EXERCISE >> Extract every line of the material that holds the string "column".
::::::::
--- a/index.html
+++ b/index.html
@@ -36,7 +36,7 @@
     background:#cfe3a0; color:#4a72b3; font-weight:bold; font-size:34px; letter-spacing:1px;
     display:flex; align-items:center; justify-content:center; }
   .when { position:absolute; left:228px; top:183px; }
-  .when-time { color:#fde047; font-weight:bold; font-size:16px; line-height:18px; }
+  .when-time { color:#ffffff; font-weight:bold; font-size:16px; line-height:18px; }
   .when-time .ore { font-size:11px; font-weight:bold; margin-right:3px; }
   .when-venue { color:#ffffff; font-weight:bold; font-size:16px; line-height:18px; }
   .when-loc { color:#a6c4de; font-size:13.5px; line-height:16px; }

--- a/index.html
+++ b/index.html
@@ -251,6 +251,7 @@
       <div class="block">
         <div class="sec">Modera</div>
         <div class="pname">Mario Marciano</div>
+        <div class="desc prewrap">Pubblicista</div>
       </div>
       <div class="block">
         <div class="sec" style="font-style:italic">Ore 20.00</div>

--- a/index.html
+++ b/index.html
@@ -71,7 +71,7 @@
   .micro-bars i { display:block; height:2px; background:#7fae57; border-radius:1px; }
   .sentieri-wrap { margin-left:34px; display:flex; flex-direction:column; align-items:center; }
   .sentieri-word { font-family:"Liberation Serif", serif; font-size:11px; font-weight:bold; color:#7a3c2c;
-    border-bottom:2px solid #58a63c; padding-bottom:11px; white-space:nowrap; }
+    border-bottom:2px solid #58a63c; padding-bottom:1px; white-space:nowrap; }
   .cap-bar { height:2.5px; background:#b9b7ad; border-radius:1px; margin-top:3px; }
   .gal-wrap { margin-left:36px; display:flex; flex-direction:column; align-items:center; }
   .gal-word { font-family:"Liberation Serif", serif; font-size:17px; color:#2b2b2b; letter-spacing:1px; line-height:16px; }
::::::::
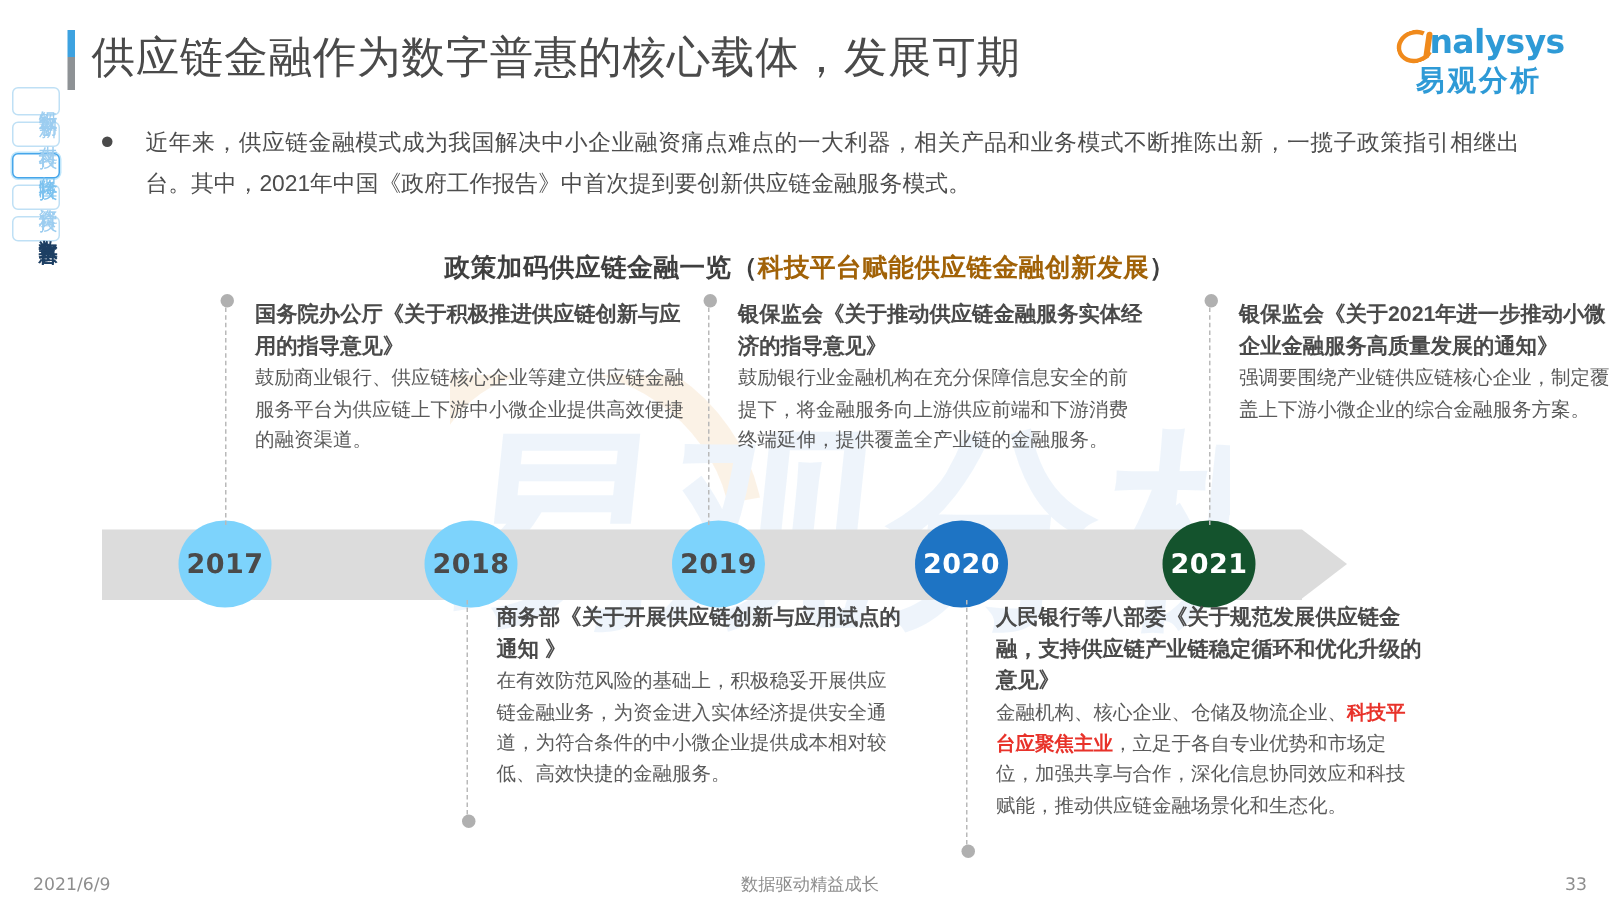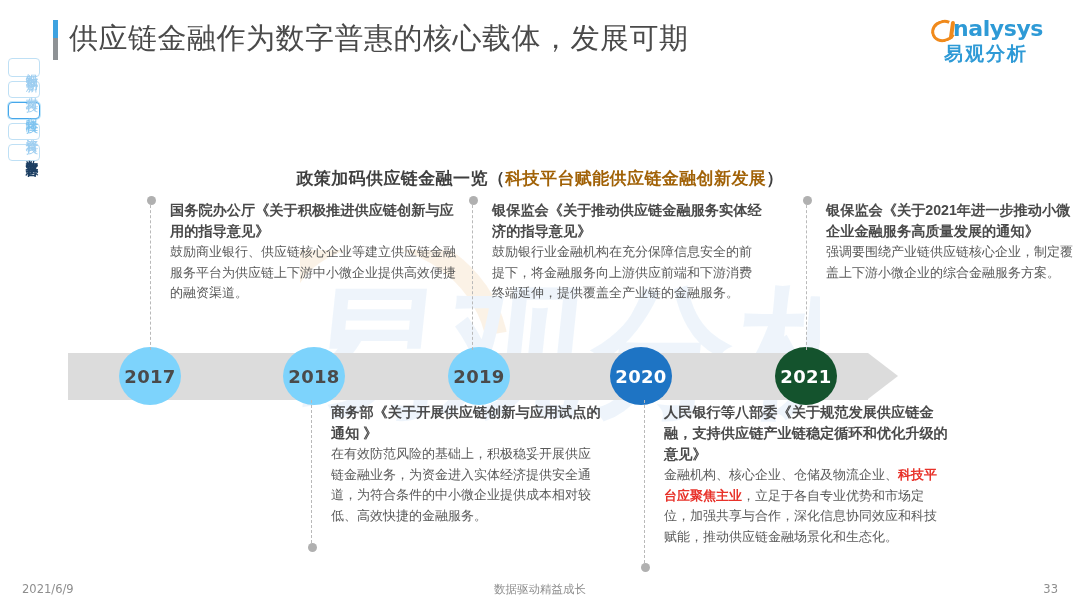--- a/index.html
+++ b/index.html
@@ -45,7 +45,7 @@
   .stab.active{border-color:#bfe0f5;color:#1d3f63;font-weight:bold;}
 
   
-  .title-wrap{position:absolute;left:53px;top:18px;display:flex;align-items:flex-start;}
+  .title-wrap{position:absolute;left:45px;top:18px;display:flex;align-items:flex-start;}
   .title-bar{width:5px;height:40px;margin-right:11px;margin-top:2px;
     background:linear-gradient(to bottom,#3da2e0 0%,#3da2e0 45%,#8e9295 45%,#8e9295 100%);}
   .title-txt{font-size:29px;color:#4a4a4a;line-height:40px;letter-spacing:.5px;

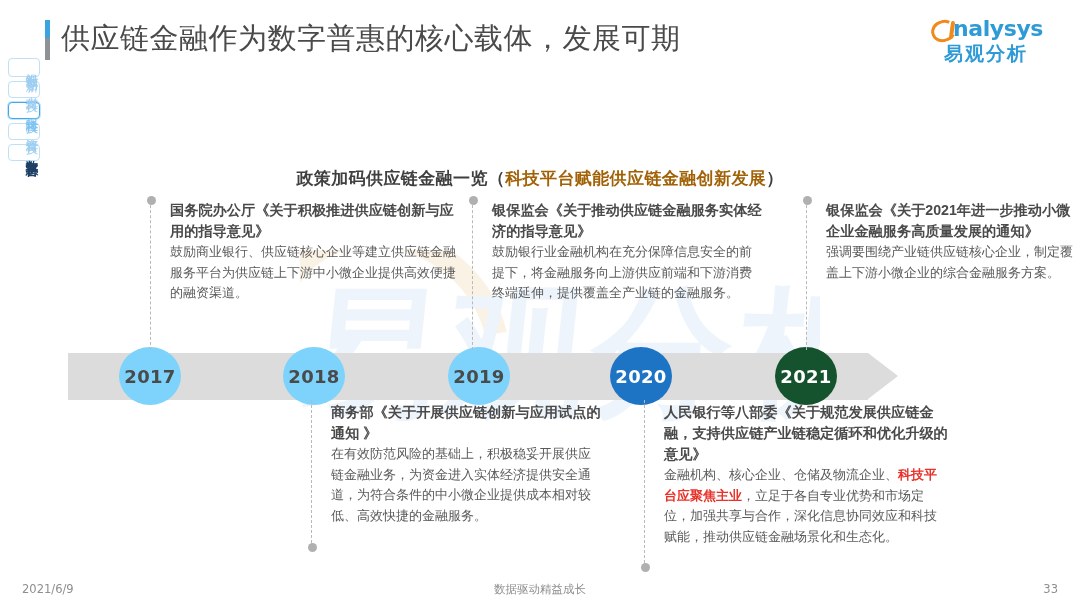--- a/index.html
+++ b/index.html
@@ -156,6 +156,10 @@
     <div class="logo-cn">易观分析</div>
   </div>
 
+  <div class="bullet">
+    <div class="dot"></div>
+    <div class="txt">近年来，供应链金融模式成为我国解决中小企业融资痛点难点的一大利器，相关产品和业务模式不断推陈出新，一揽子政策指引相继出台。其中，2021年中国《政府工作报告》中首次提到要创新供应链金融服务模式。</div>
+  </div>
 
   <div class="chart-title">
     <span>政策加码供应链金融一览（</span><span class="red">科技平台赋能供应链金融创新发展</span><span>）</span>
::::::::
ANSWER SPACE >>
   .sentieri-wrap { margin-left:34px; display:flex; flex-direction:column; align-items:center; }
   .gal-wrap { margin-left:36px; display:flex; flex-direction:column; align-items:center; }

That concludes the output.